音響と超音波

レーザードップラー振動計は、音響および超音波の分野でのチャレンジが多い作業に不可欠なツールです。この振動計は、音の発生源である膜またはその他の動的表面での振動を直接視覚化します。その非接触測定原理は、正確で、直線性が高く、環境の影響を受けません。

 

Optomet レーザー振動計は、スピーカーシステムの開発、楽器の製造、超音波センサー、マイク、携帯電話、超音波ソノトロードの開発だけでなく、消費財、白物、自動車、航空機のコンポーネントの音響設計、あるいはFEモデルの検証においてもその価値を証明しています。

楽器の音響の最適化

Optomet のレーザー振動計は、音質、耐久性、設計特性に関する楽器の最適化において、楽器のメーカーをサポートしています。

 

従来の接触センサーでは、弦への取り付けが難しいため、楽器の弦の検査は事実上不可能です。さらに、加速度計などのセンサーによる質量負荷によって、測定対象の動的応答を損なう可能性があります。ギターや弦楽器の共鳴胴、ピアノやグランドピアノの響板でも同様の問題が発生します。

Optomet レーザードップラー振動計を使用すると、楽器の特性に物理的に接触して影響を与えることなく、振動の振幅、共振周波数、減衰、および楽器の開発における材料の選択の影響を体系的に調査できます。

共振体の振動解析により、楽器本体の表面振動の検出と可視化が可能になります。振動モードまたは隠れた音は、周波数スペクトルで明確に識別および分類できます。これにより、ギター、バイオリン、ピアノ、ドラム、その他多くの楽器の独特な音を明確に分析できます。

追加的に、品質評価と音の特性評価として、振動伝播の時間的評価が可能です。この方法は、共鳴体上の波動伝搬の時間経過を明確に測ることを可能にします。

 

 

干渉音場測定

媒体(空気など)内での音波の伝搬は、密度の空間的および時間的変動を引き起こします。屈折率、ひいては光速は媒体の密度によって変化するため、音波による密度の変化をレーザードップラー振動計で見ることができます。

 

これを行うために、測定される音場を通過するレーザービームが静的な白い表面上でスキャンされ、反射信号が検出されます。
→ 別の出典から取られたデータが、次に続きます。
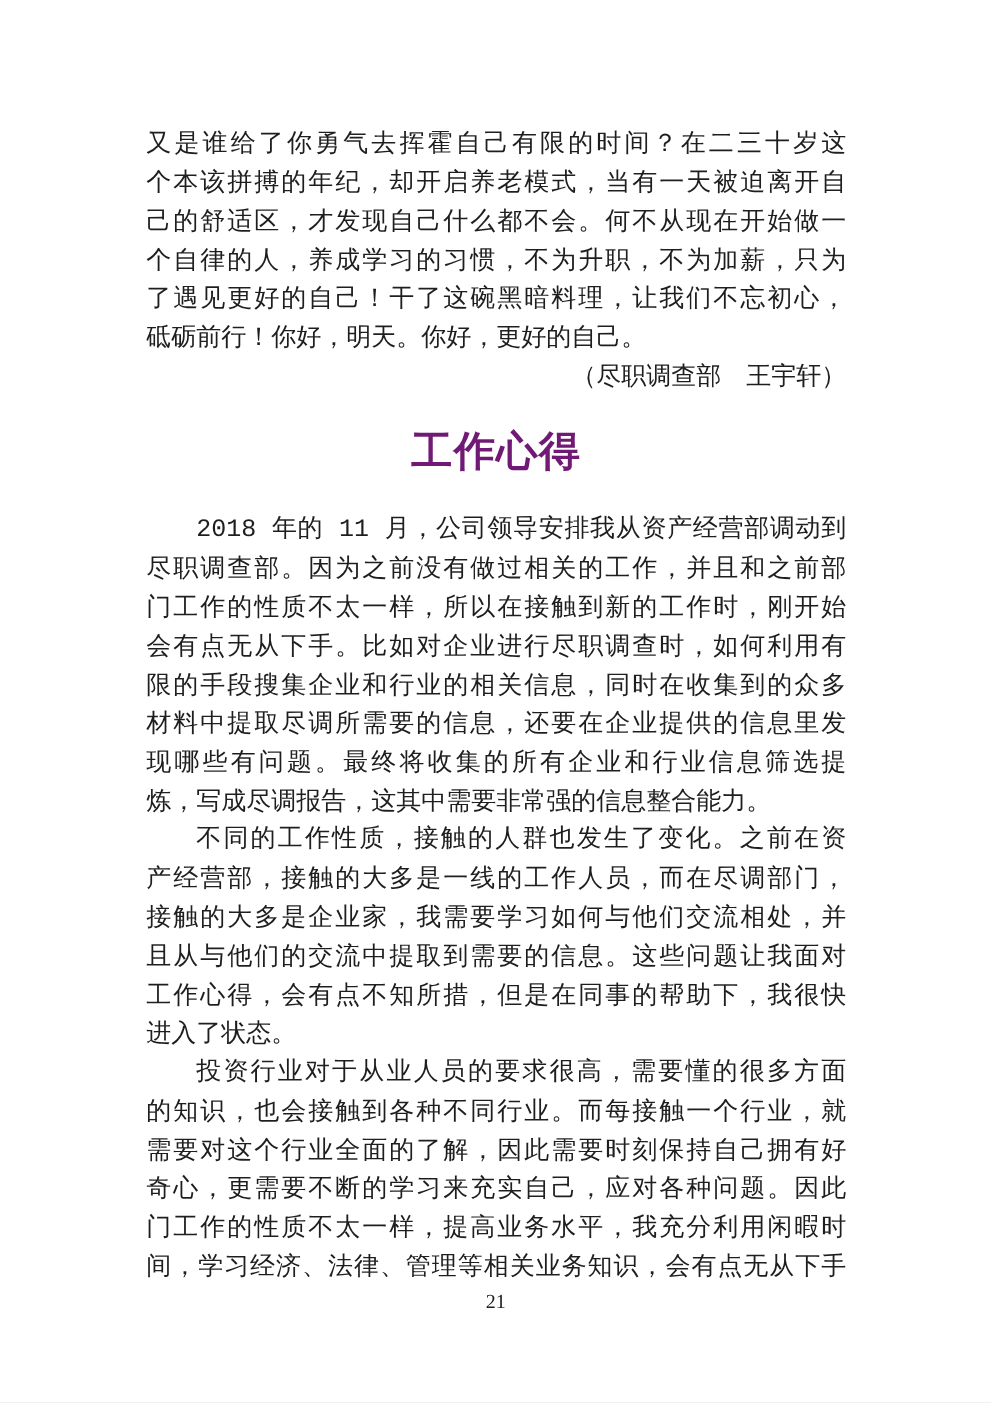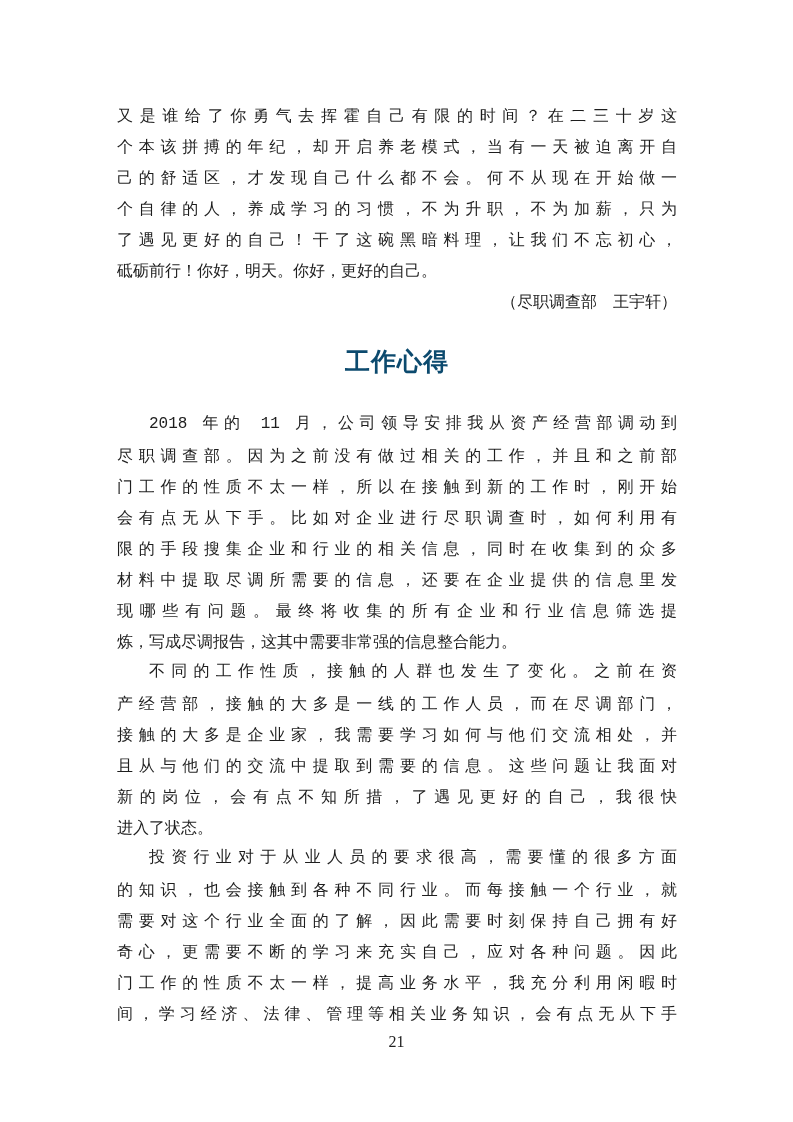--- a/index.html
+++ b/index.html
@@ -23,21 +23,21 @@
     top: 100px;
     width: 560px;
   }
   .para {
     margin: 0;
     padding: 0;
   }
   .line {
     height: 31px;
     line-height: 31px;
-    font-size: 16px;
+    font-size: 20px;
     text-align: left;
     white-space: normal;
     overflow: hidden;
   }
   .just {
     text-align: justify;
     text-align-last: justify;
     text-justify: inter-character;
   }
   .indent {
@@ -47,24 +47,24 @@
   .attr {
     text-align: center;
     text-align-last: right;
   }
   .heading {
     margin: 26px 0 30px 0;
     height: 36px;
     line-height: 36px;
     font-family: "Liberation Sans", sans-serif;
     font-weight: 600;
-    font-size: 25px;
+    font-size: 33px;
     letter-spacing: 1px;
     text-align: center;
-    color: #0c4a6e;
+    color: #701a75;
   }
   .page-number {
     position: absolute;
     top: 1032px;
     left: 0;
     width: 100%;
     height: 20px;
     line-height: 20px;
     text-align: center;
     font-size: 16px;
@@ -99,21 +99,21 @@
       <div class="line just">材料中提取尽调所需要的信息，还要在企业提供的信息里发</div>
       <div class="line just">现哪些有问题。最终将收集的所有企业和行业信息筛选提</div>
       <div class="line">炼，写成尽调报告，这其中需要非常强的信息整合能力。</div>
     </div>
 
     <div class="para">
       <div class="line just indent">不同的工作性质，接触的人群也发生了变化。之前在资</div>
       <div class="line just">产经营部，接触的大多是一线的工作人员，而在尽调部门，</div>
       <div class="line just">接触的大多是企业家，我需要学习如何与他们交流相处，并</div>
       <div class="line just">且从与他们的交流中提取到需要的信息。这些问题让我面对</div>
-      <div class="line just">新的岗位，会有点不知所措，了遇见更好的自己，我很快</div>
+      <div class="line just">工作心得，会有点不知所措，但是在同事的帮助下，我很快</div>
       <div class="line">进入了状态。</div>
     </div>
 
     <div class="para">
       <div class="line just indent">投资行业对于从业人员的要求很高，需要懂的很多方面</div>
       <div class="line just">的知识，也会接触到各种不同行业。而每接触一个行业，就</div>
       <div class="line just">需要对这个行业全面的了解，因此需要时刻保持自己拥有好</div>
       <div class="line just">奇心，更需要不断的学习来充实自己，应对各种问题。因此</div>
       <div class="line just">门工作的性质不太一样，提高业务水平，我充分利用闲暇时</div>
       <div class="line just">间，学习经济、法律、管理等相关业务知识，会有点无从下手</div>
典型的な振動測定アプリケーションとは対照的に、干渉計で測定された位相差は、反射面の動きに起因するのではなく、密度の変動によっておこる、振動計から反射器、そして測定装置に戻るまでの通過時間の変動に起因します。
屈折率の変動により、レーザービームの通過時間は、レーザードップラー振動計(LDV)から、測定対象の音場の後ろにある反射器まで行って振動計に戻るまでの間に変化し、ます。例えば、白い壁は反射板として機能します。この通過時間の変化は、振動計によって検出される位相変化につながります。
密度、したがって音波によって引き起こされる圧力変動も、OptoSCAN ソフトウェアを使用してこのように視覚化できます。アプリケーションの例としては、超音波トランスデューサーとスピーカーの開発のための音場の測定がありす。音場の三次元形状は、断層撮影法を使用して再構成することもできます。

超音波トランスデューサー

超音波トランスデューサーは、非破壊検査方法や超音波信号送信機でよく使用されます。写真は、Optomet 走査型レーザー振動計で測定されたダイバージェンス超音波トランスデューサーの音場を示しています。

 

超音波溶接

熱可塑性プラスチックと薄い金属部品の接合には、周波数20kHz以上の超音波音響振動が使用されます。数m/sの振動速度は、溶融プロセスに必要なエネルギー入力につながります。

 

Optometのシングルポイントおよび走査型レーザー振動計の最大25m/sの測定範囲は、複雑な溶接プロセスに関する詳細な洞察を提供します。これにより、ユーザーはシミュレーションパラメータを推定し、有限要素モデルを検証し、ソノトロードとアンビルの設計の微調整に貢献できます。

32ビットのデジタル信号出力は、はるかに大きな振幅の振動に重ね合わせた場合でも、最小の振動を可視化します。

連続動作の場合でもSWIRレーザー光源の寿命が長いため、Optometの振動計は、エンドオブラインテストや品質管理、およびサプライヤーから入荷した圧電セラミックの検査に最適です。

OptometのSWIR振動計の高い信号レベルは、反射率を高める表面処理を不要にします。

アプリケーション例: ソノトロードの改良

Optomet 走査型レーザードップラー振動計を使用すると、ソノトロードの表面全体を測定し、たわみ形状を表示できます。特に、溶接結果に大きな影響を与える高振幅の好ましくないモードがソノトロードのエッジで発生する可能性があります。

 

このような問題の原因と根源は、振動計を使用して効率的に特定できます。有限要素モデルの検証により、超音波プロセスと機器を健全なベースで体系的に改善できます。